Version comparison data
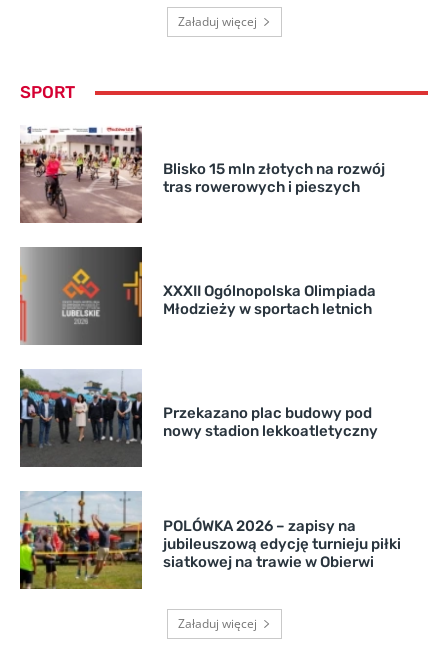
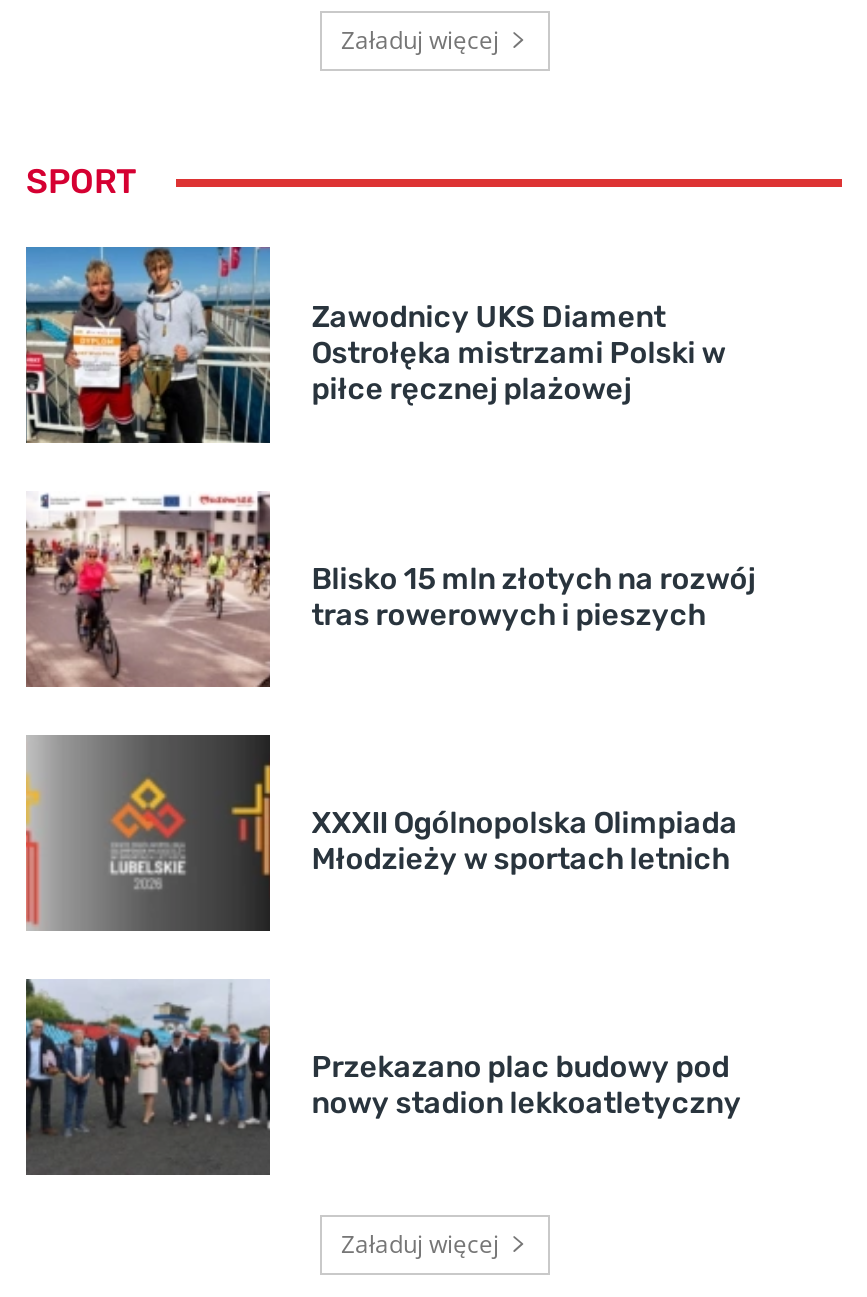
+ [image]
+ Zawodnicy UKS Diament
+ Ostrołęka mistrzami Polski w
+ piłce ręcznej plażowej

moved down: [image] | Blisko 15 mln złotych na rozwój | tras rowerowych i pieszych | XXXII Ogólnopolska Olimpiada | Młodzieży w sportach letnich | Przekazano plac budowy pod | nowy stadion lekkoatletyczny

- [image]
- POLÓWKA 2026 – zapisy na
- jubileuszową edycję turnieju piłki
- siatkowej na trawie w Obierwi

▶ **Task objective**
Only the text of the records belongs in your answer, copied exactly as it appears above.

▶ **Response to the task**
+ [image]
+ Zawodnicy UKS Diament
+ Ostrołęka mistrzami Polski w
+ piłce ręcznej plażowej

moved down: [image] | Blisko 15 mln złotych na rozwój | tras rowerowych i pieszych | XXXII Ogólnopolska Olimpiada | Młodzieży w sportach letnich | Przekazano plac budowy pod | nowy stadion lekkoatletyczny

- [image]
- POLÓWKA 2026 – zapisy na
- jubileuszową edycję turnieju piłki
- siatkowej na trawie w Obierwi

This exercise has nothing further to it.